Peut-on écrire un roman en SMS ?
Le papier se rebiffe et imite les écrans des Smartphone. Une mère et sa fille adolescente ont écrit à quatre mains une histoire en brefs messages, réponse romanesque à l’omniprésence du virtuel.
Sans « e », sans prénoms, en vers… Le roman se prête à toutes les facéties, et toutes les formes narratives se tentent. Avec Moi, ma vie, ma mère en textos, le roman épistolaire franchit une étape. Il est écrit en SMS. Ce n’est pas le premier ( PhonePlay…), mais la mission est accomplie. Tout y est : des bulles au design reconnaissable, des mots en capitales, une multiplication de points d’exclamation, des émoticons et… des photos de chatons ! Qu’en est-il du côté de l’intrigue ? De la densité des personnages ? Faut-il se désoler de notre époque ? Non ! Derrière ces short message service se tisse une trame romanesque. Flora, 13 ans, vit avec sa mère qui passe son temps entre Milan, Londres, Tokyo, etc. Le fils aîné vit en Corée du Sud et il ne faut que quelques messages pour comprendre que le père est absent depuis longtemps. Mère et fille ont appris à gérer leur quotidien par Smartphone interposés, défiant les lois du décalage horaire. Quand Mamita, une grand-mère paternelle vivant à New York, invite sa petite-fille à faire plus ample connaissance à coups de limousine et de séances shopping, l’intrigue devient romanesque.

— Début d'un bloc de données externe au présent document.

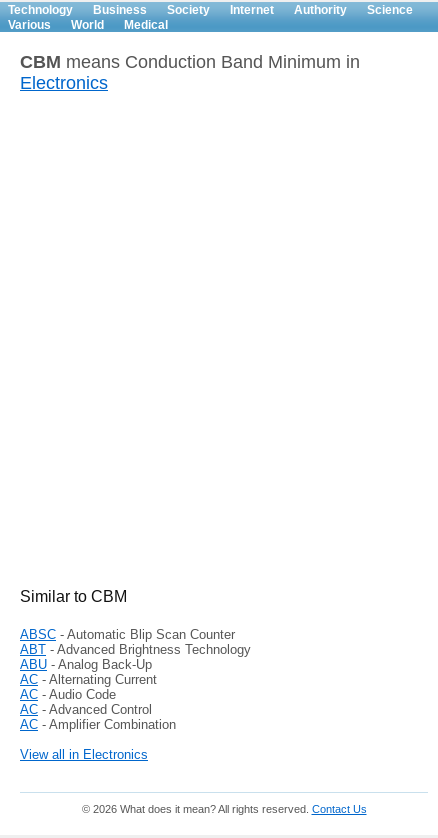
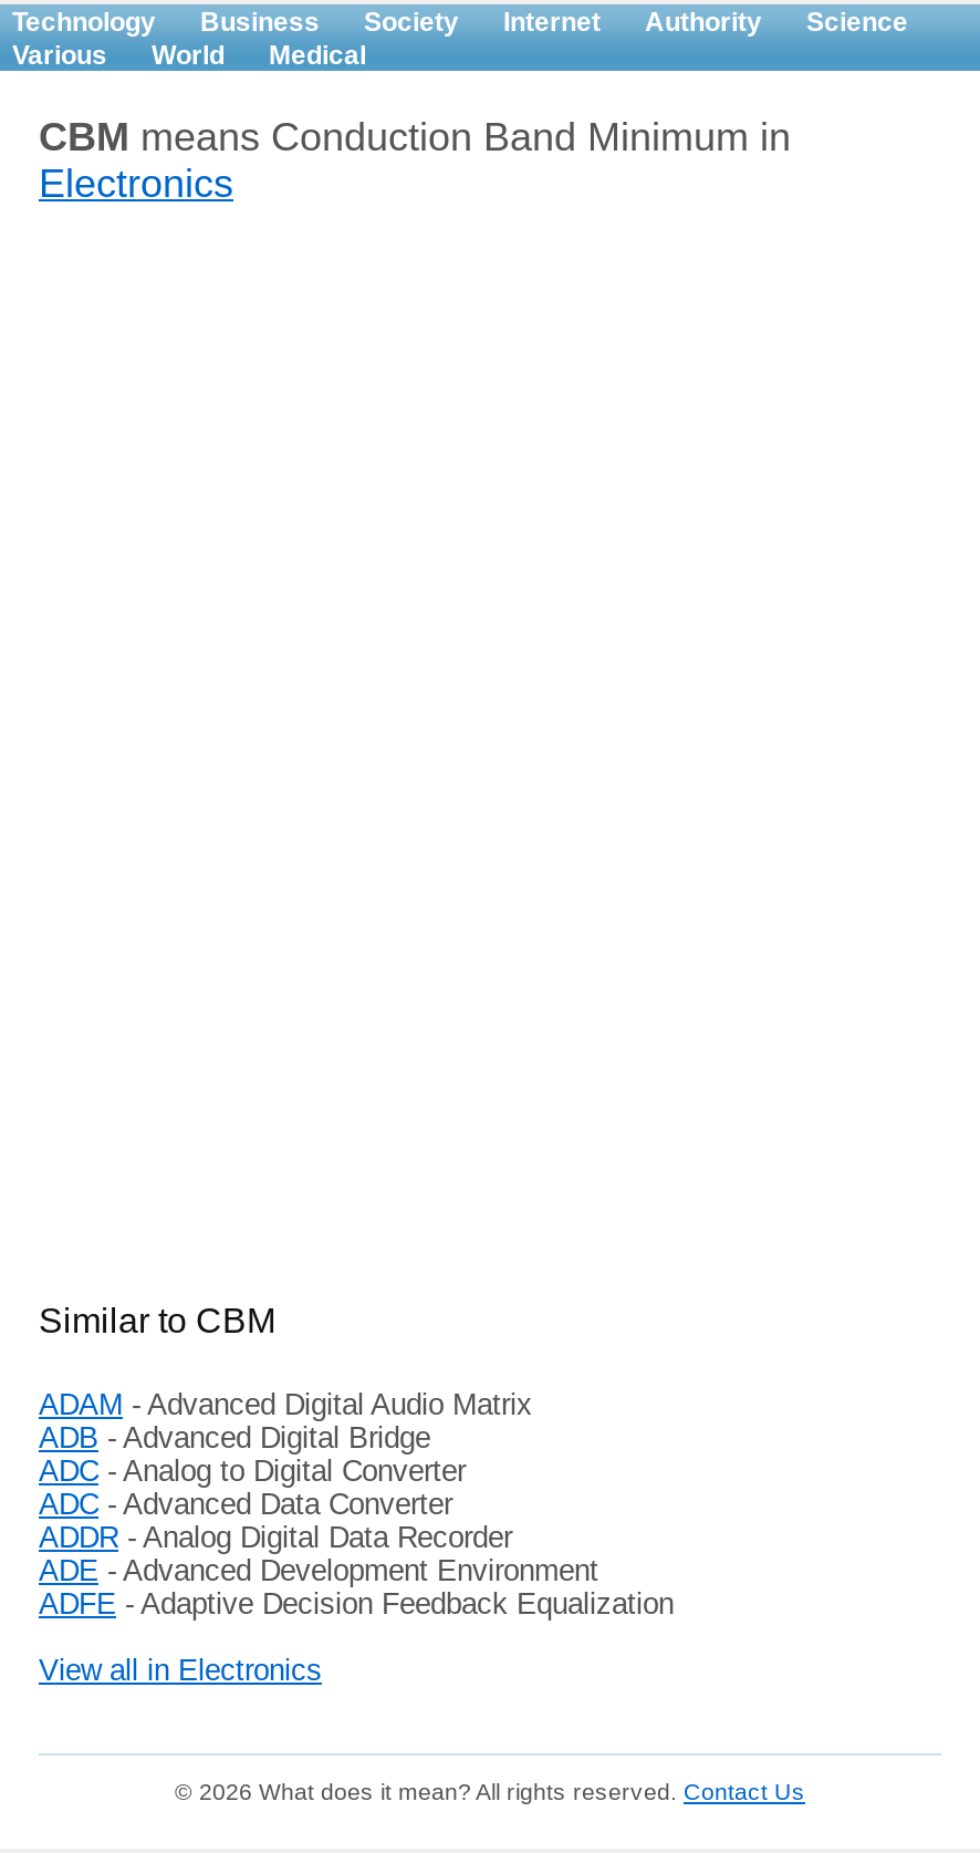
[20,627,251,732] ABSC - Automatic Blip Scan Counter | ABT - Advanced Brightness Technology | ABU - Analog Back-Up | AC - Alternating Current | AC - Audio Code | AC - Advanced Control | AC - Amplifier Combination -> [39,1388,674,1621] ADAM - Advanced Digital Audio Matrix | ADB - Advanced Digital Bridge | ADC - Analog to Digital Converter | ADC - Advanced Data Converter | ADDR - Analog Digital Data Recorder | ADE - Advanced Development Environment | ADFE - Adaptive Decision Feedback Equalization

Il serait exagéré de dire que tout est inattendu, mais les situations sont cocasses et pétries de vécu. On rit (mention spéciale au SMS de la mère lu par une prof de Flora), et on se dit aussi que l’une et l’autre sont drôlement attachantes ! Nathalie Riché (qui fut longtemps chroniqueuse « Jeunesse » dans Lire) et Rosalie Melin, mère et fille dans la vie, n’ont pas abusé des mots raccourcis, des fautes et autres codes obscurs. En revanche, elles ont l’art de la repartie. Leurs personnalités se dessinent malgré les ellipses, et quelques mots suffisent pour en dire beaucoup. On est touché par cette maman qui se débat pour ne pas perdre le fil avec « sa toute petite ». Qu’apporte la forme au fond ? Une facilité de lecture, assurément, mais aussi un rythme singulier qui est loin d’être déplaisant.